To process tools data, we first convert json files into csv files extracting only information relevant for our analysis. All these csv files of tools across all the schools is collated to create one big csv file. Each row of this csv file corresponds to a unique log of a user with the following features (columns):

school_server_code: Unique code of the school in which log is generated
user_id: Unique id of a student creating the log
tool_name: Tool name of the tool being accessed
created_at: Timestamp of creation of the log
date_created: Date of creation of log
time_spent: Time spent by a student(=user_id) on the tool(=tool_name) on a given day(=date_created). This is calculated by taking time difference between first and last log time_stamps of a every user_id in a given day.
state_code: State in which machine is located

Modules data is generated by collating progress csv files generated in a given school.

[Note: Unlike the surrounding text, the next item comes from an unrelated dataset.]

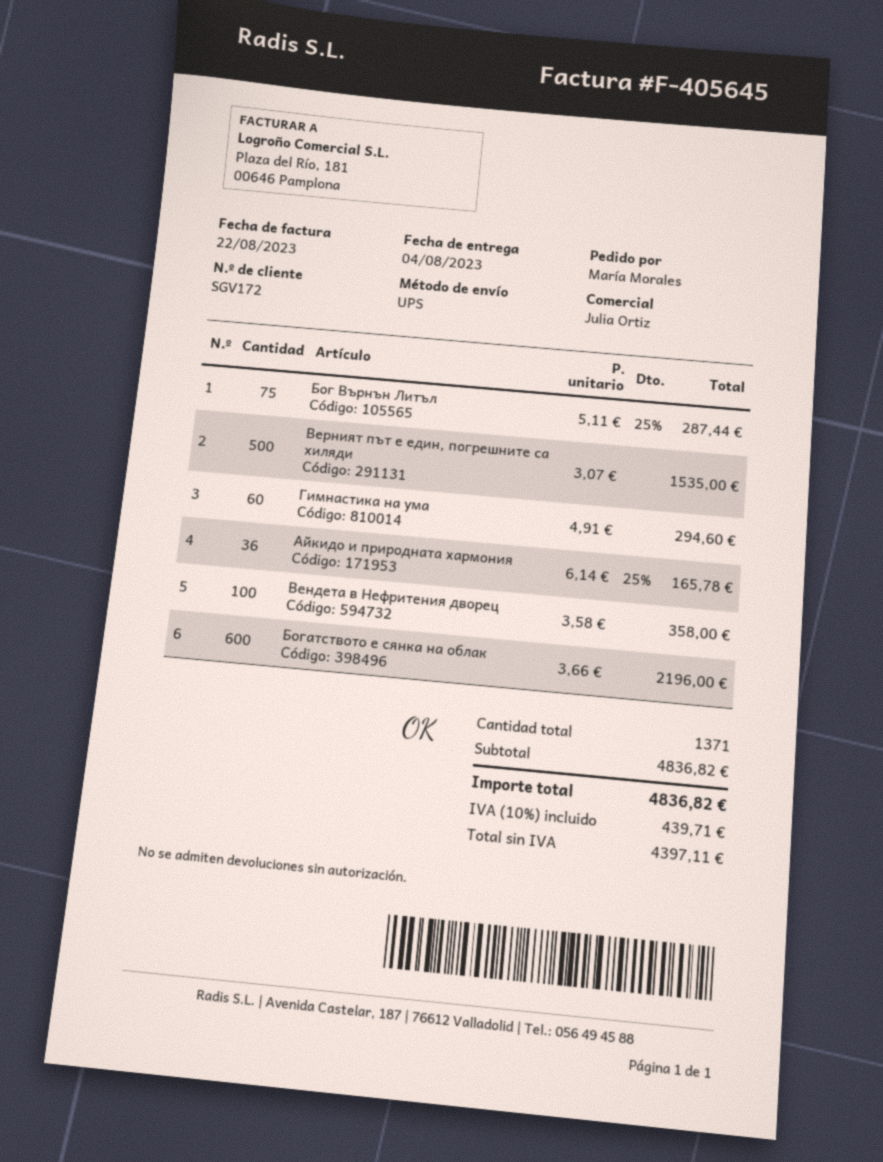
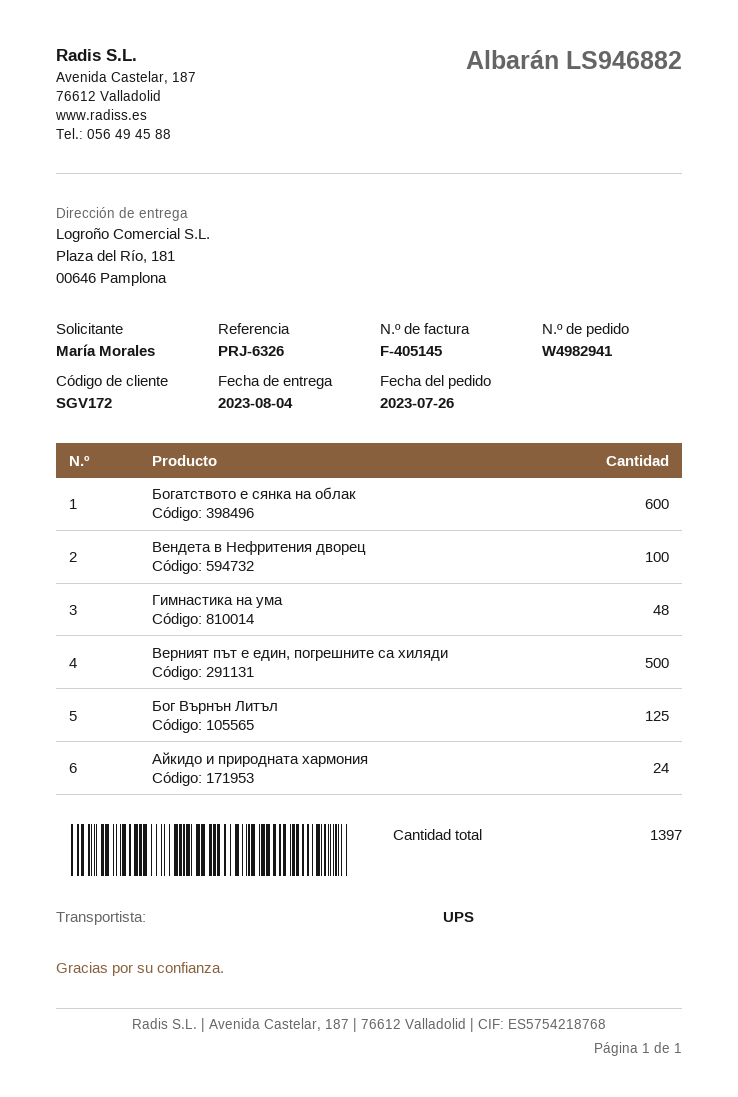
invoice number: F-405645 -> F-405145
Бог Върнън Литъл: 75 -> 125
Гимнастика на ума: 60 -> 48
Айкидо и природната хармония: 36 -> 24
total quantity: 1371 -> 1397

Collation is achieved by combining csvs and then filtering out only those logs where there is increase in percentage of student activity. This results in a single csv for a given school with data corresponding to all students with their progression through modules.

Calculation of Metrics:

Attendance of Modules and Tools
How many students were present working on modules or tools section on a given day?

Each bar represents a unique number of logins for tools and modules section of the platform. In a given school, for each day that has some login information, number of unique login ids are calculated. This is done for both tools and modules data independently and stacked bar chart is constructed using this data. Please note that there is a margin of error in determing exact day on which module was done, though 80 percent of the times it is exact.

CLIx Server Usage
How are days modules and tools are rolled out during the observation period? How many days the server was running but there was no activity?

In a given school, we are trying to estimate number of days only tools are done, only modules are done and modules-tools done together. Key idea we wanted to use is - If a student does a module and the related tool within 1 day(earlier or later), we want to consider that the student has done those tools and modules together. we know timestamp of module usage upto the nearest days and tools usage timestamp exactly, so there is always a margin of error. But this is the best estimate we could think of. Also we consider the tool or module is done if there is a log, irrespective of how much they engaged with them.

Students Engagement with Modules
How many students participated in different modules on a given day of a school CLIx lab?

For a given school, we calculate the number of unique logins attempting different modules on a particular day. Please note that same student might have done more than one module in a given day and we count him/her for every different module he/she attempts.

Students Engagement with Tools
How many students participated in different tools on a given day of a school CLIx lab?

For a given school, we calculate the number of unique logins attempting different tools on a particular day. Please note that whenever there is anonymous user(=0), we will count it as one login. Also same student might have done more than one tool in a day and we count him/her for every different tool he/she attempts.